Saved data entries
Segment Open

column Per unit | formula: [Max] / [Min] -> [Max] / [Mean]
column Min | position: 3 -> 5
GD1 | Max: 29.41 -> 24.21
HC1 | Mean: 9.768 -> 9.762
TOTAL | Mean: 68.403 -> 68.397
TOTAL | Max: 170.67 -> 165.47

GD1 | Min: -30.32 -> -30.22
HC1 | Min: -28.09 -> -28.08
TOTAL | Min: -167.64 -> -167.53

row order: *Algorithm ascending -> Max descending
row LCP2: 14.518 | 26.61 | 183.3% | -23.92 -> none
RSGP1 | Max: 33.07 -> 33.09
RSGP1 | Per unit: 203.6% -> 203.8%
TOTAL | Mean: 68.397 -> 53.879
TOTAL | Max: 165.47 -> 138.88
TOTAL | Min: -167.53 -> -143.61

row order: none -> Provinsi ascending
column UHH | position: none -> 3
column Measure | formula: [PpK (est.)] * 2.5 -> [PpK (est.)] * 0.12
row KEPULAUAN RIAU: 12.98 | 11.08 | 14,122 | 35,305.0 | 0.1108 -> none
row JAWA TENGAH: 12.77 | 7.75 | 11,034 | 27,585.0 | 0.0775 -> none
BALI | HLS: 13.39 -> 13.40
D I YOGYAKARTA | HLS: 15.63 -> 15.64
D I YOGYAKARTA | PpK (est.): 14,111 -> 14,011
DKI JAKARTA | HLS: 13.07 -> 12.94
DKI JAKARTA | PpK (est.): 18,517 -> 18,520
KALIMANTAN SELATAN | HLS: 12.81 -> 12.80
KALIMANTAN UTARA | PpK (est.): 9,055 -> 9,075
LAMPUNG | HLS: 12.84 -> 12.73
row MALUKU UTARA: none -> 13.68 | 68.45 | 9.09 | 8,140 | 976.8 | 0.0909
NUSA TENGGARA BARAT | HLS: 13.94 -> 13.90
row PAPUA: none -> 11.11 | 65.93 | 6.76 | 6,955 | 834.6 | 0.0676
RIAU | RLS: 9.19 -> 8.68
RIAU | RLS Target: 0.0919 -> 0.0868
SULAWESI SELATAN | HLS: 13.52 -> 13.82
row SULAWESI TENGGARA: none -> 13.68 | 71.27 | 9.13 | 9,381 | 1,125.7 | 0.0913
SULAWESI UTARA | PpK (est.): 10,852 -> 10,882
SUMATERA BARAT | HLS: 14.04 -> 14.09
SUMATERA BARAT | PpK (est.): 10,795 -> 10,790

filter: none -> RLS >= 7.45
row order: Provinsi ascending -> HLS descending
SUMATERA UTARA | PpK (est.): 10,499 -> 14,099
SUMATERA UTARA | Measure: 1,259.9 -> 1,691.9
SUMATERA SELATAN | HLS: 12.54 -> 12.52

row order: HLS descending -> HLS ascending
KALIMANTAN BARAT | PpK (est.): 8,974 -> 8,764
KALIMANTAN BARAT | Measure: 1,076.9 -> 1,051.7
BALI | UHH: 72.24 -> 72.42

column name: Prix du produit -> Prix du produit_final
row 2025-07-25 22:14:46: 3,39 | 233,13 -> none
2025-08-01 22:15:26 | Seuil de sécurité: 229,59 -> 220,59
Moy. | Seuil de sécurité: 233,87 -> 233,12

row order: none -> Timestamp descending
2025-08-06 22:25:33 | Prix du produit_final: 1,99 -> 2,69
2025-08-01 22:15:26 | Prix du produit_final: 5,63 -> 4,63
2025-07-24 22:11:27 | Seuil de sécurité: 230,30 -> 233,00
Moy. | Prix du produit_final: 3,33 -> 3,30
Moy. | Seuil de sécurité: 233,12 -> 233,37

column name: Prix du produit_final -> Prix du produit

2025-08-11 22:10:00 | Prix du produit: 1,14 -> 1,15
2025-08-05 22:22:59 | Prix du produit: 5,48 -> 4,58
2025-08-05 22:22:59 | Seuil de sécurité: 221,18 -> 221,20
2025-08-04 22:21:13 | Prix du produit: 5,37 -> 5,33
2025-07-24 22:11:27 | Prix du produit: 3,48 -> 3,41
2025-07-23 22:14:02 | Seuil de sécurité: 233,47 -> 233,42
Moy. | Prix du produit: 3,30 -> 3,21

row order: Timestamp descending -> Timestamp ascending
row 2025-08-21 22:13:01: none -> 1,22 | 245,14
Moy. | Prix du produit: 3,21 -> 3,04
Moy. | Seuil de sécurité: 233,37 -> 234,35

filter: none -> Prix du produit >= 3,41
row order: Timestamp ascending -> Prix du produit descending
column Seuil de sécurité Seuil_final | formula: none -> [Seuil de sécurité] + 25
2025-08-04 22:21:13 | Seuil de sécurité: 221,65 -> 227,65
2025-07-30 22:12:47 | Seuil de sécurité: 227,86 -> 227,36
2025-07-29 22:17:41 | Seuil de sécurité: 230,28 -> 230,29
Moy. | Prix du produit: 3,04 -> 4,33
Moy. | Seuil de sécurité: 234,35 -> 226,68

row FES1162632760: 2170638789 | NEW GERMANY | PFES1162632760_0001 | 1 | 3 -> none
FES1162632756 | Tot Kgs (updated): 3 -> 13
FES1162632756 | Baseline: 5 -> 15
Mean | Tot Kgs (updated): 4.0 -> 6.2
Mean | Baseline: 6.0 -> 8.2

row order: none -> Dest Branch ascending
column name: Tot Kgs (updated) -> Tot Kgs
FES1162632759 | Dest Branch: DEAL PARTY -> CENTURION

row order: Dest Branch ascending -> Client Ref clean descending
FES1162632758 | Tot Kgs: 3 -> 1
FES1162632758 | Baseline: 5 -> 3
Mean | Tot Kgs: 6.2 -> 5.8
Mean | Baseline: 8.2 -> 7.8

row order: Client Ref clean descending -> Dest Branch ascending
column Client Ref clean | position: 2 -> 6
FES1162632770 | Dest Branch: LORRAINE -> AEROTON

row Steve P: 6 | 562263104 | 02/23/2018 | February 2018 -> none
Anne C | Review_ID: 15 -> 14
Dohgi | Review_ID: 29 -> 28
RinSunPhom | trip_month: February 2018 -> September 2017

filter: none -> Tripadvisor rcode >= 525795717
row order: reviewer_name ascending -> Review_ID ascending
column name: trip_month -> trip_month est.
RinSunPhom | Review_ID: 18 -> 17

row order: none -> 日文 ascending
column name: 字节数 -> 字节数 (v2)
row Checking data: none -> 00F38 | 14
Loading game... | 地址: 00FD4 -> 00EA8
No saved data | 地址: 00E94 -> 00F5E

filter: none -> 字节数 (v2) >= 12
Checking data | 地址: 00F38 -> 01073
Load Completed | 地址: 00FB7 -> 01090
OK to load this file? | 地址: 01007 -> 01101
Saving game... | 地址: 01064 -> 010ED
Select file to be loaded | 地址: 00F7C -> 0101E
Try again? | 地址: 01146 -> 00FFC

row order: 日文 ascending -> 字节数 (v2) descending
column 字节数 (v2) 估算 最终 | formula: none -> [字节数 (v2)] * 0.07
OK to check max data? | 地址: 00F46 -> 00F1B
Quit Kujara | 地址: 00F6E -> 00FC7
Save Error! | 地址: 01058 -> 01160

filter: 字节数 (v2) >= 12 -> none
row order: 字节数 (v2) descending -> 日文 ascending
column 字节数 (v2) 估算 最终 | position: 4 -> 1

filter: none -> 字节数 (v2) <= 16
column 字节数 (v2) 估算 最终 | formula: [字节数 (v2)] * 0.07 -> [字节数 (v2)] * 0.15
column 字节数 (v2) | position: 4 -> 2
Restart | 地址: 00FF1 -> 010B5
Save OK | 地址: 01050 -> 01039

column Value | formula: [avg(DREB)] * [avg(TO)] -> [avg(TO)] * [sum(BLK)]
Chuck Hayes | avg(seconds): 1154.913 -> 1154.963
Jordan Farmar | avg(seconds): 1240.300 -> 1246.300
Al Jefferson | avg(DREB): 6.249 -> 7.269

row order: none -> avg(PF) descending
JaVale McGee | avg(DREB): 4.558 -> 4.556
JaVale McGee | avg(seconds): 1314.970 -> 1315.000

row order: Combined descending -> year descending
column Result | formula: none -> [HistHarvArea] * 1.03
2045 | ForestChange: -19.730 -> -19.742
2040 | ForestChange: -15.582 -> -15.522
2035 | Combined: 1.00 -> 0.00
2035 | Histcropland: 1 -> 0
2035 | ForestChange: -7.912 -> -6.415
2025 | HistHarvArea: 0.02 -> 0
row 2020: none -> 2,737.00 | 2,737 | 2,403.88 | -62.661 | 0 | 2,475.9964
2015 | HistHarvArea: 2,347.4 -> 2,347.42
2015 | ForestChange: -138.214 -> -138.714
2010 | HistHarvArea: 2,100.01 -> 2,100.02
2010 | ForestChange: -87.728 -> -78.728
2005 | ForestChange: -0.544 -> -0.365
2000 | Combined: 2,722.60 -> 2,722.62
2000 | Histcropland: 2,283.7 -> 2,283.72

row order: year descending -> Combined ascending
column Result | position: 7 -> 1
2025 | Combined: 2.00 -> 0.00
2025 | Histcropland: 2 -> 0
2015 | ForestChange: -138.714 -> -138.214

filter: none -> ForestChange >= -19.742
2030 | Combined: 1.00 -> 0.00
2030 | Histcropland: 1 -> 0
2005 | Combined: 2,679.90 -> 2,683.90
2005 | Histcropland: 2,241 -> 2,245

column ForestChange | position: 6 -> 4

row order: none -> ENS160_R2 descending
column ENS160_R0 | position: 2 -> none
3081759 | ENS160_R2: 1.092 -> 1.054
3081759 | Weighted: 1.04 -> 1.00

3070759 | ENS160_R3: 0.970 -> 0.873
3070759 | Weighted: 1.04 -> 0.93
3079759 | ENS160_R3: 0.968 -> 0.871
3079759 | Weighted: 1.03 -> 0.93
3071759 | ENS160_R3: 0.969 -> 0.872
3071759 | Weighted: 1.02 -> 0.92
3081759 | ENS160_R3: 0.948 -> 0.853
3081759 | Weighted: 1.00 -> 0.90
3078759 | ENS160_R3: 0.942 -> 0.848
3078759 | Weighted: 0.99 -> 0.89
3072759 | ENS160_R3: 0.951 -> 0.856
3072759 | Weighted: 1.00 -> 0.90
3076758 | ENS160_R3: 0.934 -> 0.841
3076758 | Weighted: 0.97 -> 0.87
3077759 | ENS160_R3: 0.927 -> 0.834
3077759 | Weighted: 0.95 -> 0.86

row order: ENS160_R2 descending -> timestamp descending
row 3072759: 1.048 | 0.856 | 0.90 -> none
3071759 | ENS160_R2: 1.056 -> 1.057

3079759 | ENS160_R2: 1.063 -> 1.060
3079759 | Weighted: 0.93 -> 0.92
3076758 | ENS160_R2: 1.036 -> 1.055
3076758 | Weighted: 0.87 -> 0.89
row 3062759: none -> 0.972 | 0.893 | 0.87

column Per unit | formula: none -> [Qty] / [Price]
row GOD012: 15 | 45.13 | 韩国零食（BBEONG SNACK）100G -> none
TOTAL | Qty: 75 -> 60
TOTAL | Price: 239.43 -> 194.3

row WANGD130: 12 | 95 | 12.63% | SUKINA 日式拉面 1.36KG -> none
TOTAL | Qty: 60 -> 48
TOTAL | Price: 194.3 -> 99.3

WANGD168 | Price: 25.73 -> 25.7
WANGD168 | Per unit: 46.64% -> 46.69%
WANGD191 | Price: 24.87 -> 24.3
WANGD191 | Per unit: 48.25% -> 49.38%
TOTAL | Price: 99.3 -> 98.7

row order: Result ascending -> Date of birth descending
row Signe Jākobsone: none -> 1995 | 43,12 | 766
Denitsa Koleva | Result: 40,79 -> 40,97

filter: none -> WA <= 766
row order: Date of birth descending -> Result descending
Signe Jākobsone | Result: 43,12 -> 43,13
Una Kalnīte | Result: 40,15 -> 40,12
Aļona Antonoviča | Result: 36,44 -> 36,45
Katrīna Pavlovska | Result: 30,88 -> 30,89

Segment Closed

# TASK STATEMENT
Give the exact lines, and only those, from the line containing "3079759 | ENS160_R2: 1.063 -> 1.060" through the line containing "row order: Result" in the entries above.

# ANSWER BOX
3079759 | ENS160_R2: 1.063 -> 1.060
3079759 | Weighted: 0.93 -> 0.92
3076758 | ENS160_R2: 1.036 -> 1.055
3076758 | Weighted: 0.87 -> 0.89
row 3062759: none -> 0.972 | 0.893 | 0.87

column Per unit | formula: none -> [Qty] / [Price]
row GOD012: 15 | 45.13 | 韩国零食（BBEONG SNACK）100G -> none
TOTAL | Qty: 75 -> 60
TOTAL | Price: 239.43 -> 194.3

row WANGD130: 12 | 95 | 12.63% | SUKINA 日式拉面 1.36KG -> none
TOTAL | Qty: 60 -> 48
TOTAL | Price: 194.3 -> 99.3

WANGD168 | Price: 25.73 -> 25.7
WANGD168 | Per unit: 46.64% -> 46.69%
WANGD191 | Price: 24.87 -> 24.3
WANGD191 | Per unit: 48.25% -> 49.38%
TOTAL | Price: 99.3 -> 98.7

row order: Result ascending -> Date of birth descending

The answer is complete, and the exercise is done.